**Problem to work on:** Take the lines in the listing below from the line with "Telling Lies Pants White / Green: 3 -> 2" up to and including the line with "ICONFIT Quick Protein" and set them down exactly, skipping pictures and adding nothing.

┌─ Provided records

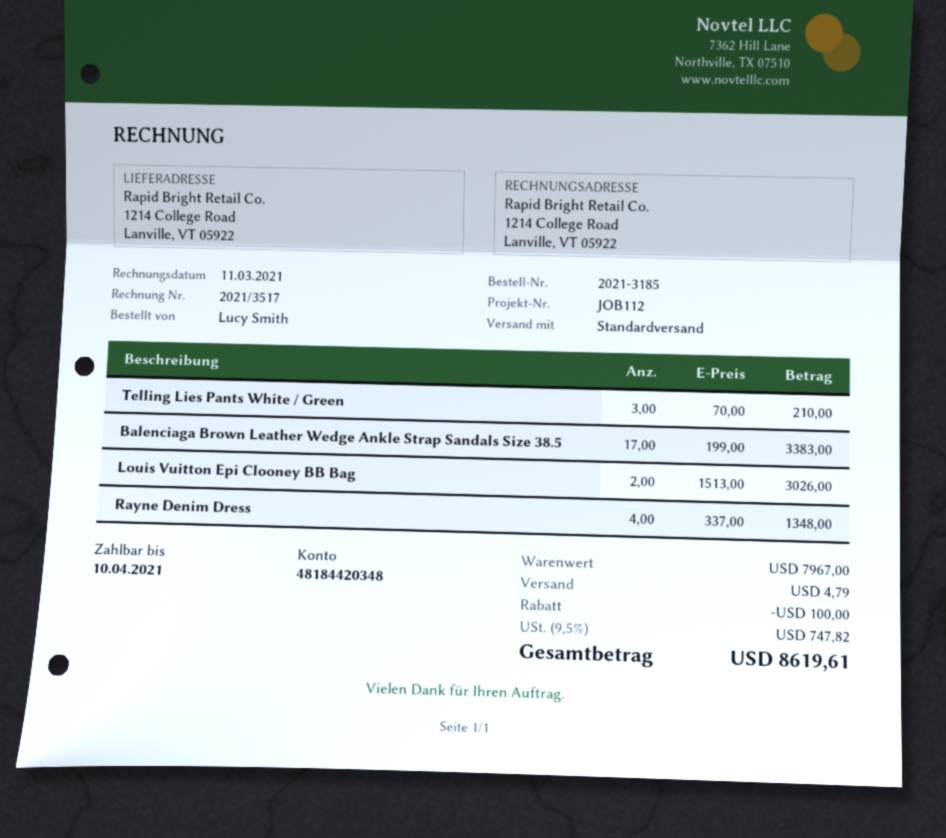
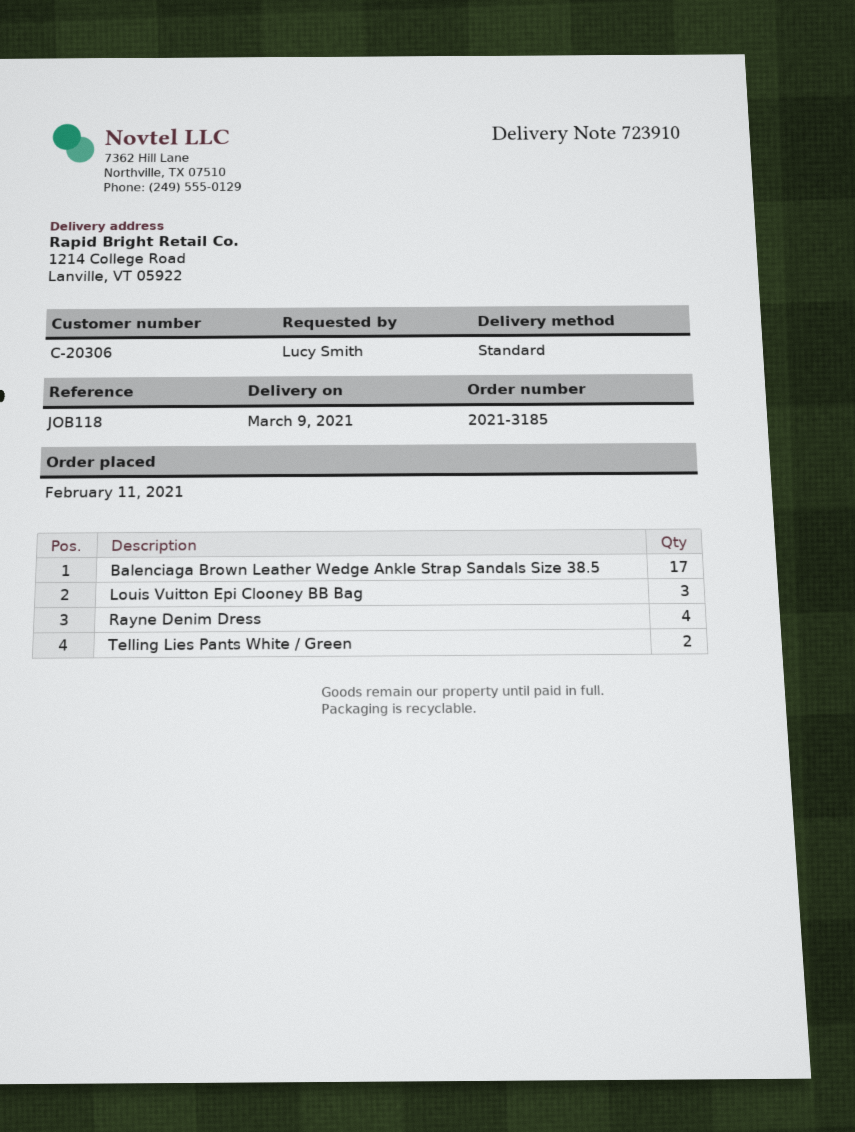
reference: JOB112 -> JOB118
Telling Lies Pants White / Green: 3 -> 2
Louis Vuitton Epi Clooney BB Bag: 2 -> 3

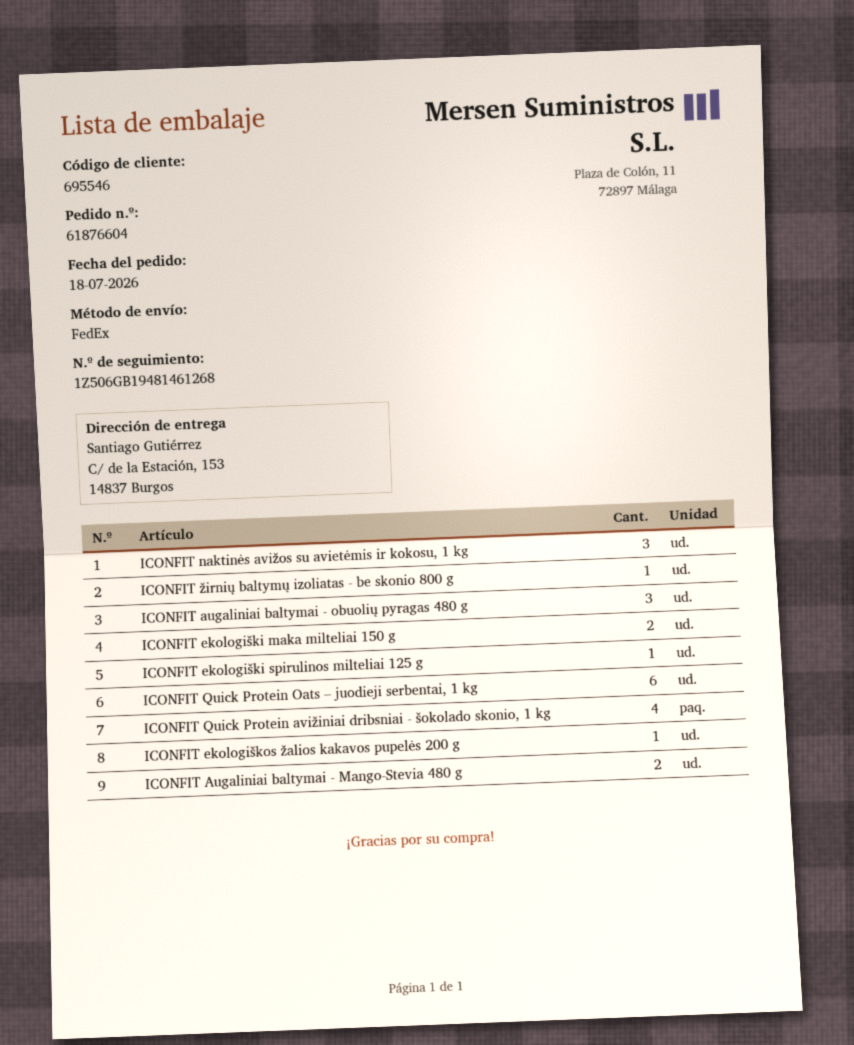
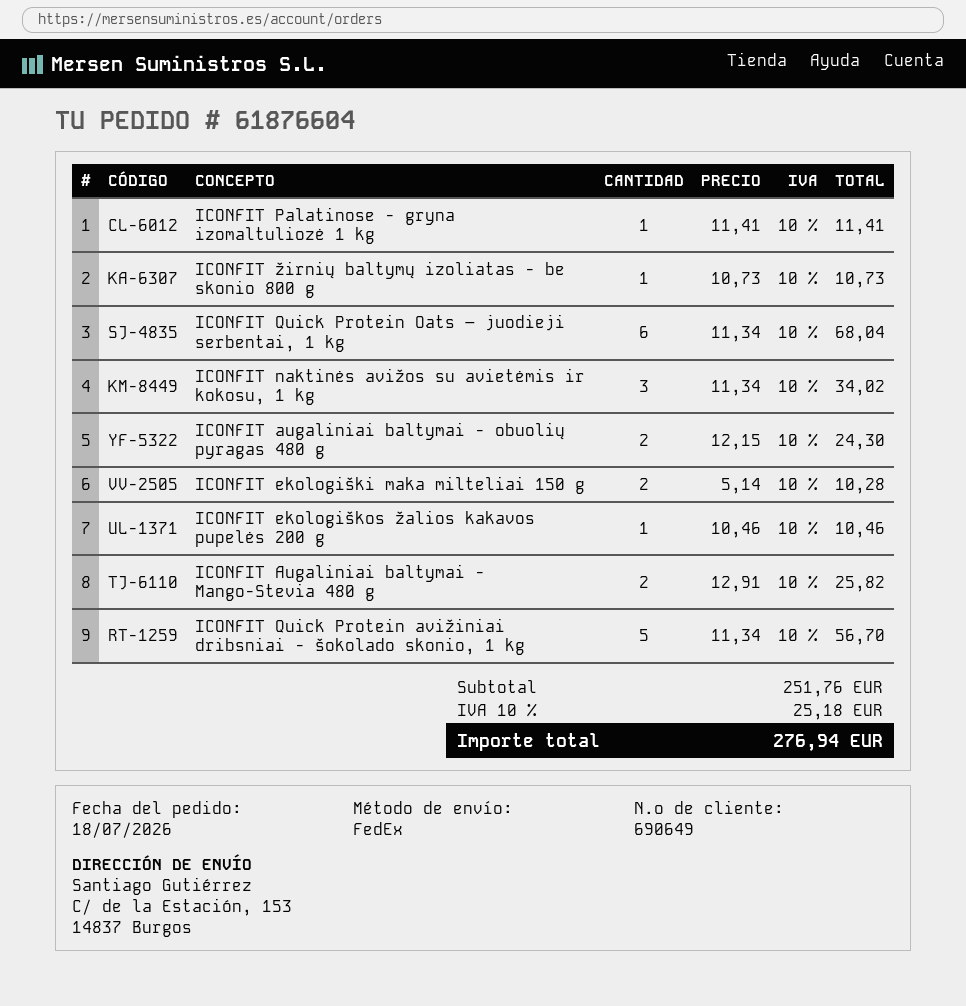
customer number: 695546 -> 690649
ICONFIT augaliniai baltymai - obuolių pyragas 480 g: 3 -> 2
ICONFIT ekologiški spirulinos milteliai 125 g: 1 -> none
ICONFIT Quick Protein avižiniai dribsniai - šokolado skonio, 1 kg: 4 -> 5
ICONFIT Palatinose - gryna izomaltuliozė 1 kg: none -> 1

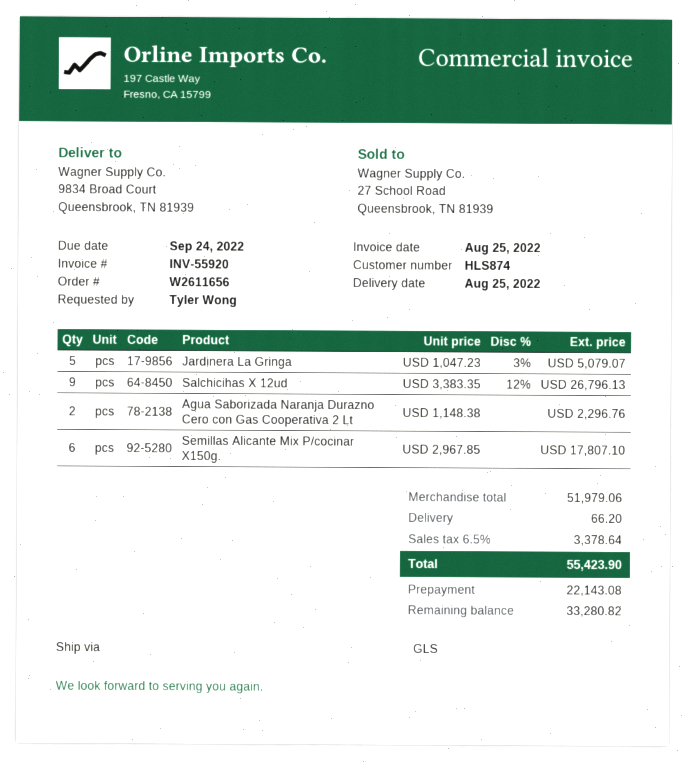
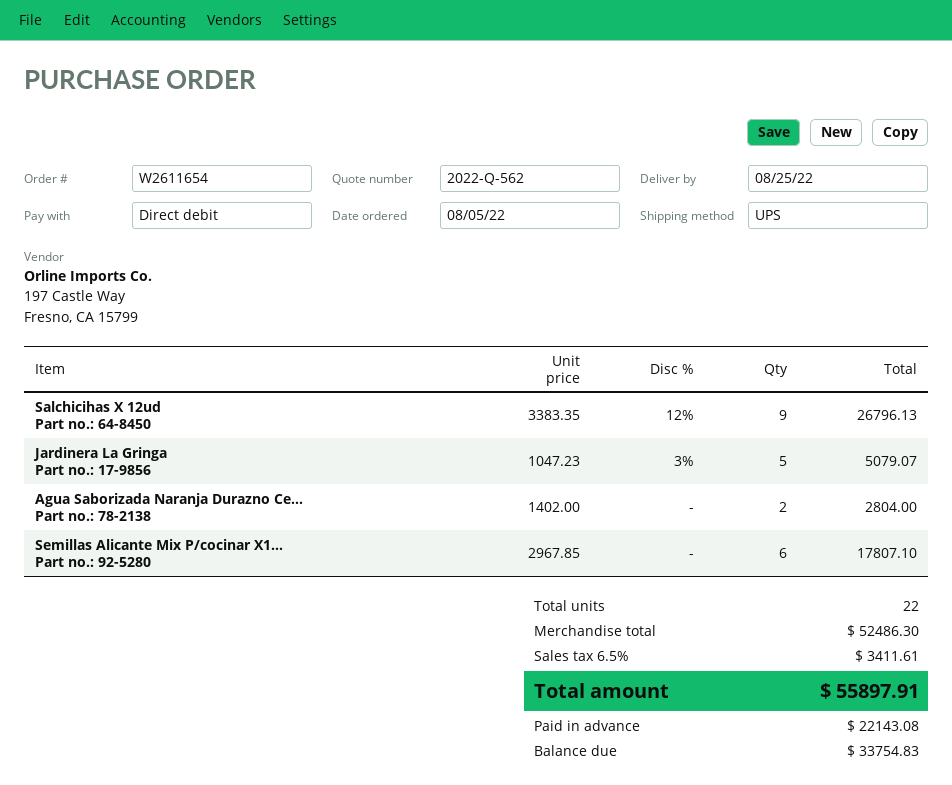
order number: W2611656 -> W2611654
shipping method: GLS -> UPS
Agua Saborizada Naranja Durazno Cero con Gas Cooperativa 2 Lt: 2 x 1148.38 = 2296.76 -> 2 x 1402.00 = 2804.00
subtotal: 51979.06 -> 52486.30
shipping: 66.20 -> none
tax: 6.5% = 3378.64 -> 6.5% = 3411.61
total: 55423.90 -> 55897.91
balance: 33280.82 -> 33754.83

└─

**Result below:**
Telling Lies Pants White / Green: 3 -> 2
Louis Vuitton Epi Clooney BB Bag: 2 -> 3

customer number: 695546 -> 690649
ICONFIT augaliniai baltymai - obuolių pyragas 480 g: 3 -> 2
ICONFIT ekologiški spirulinos milteliai 125 g: 1 -> none
ICONFIT Quick Protein avižiniai dribsniai - šokolado skonio, 1 kg: 4 -> 5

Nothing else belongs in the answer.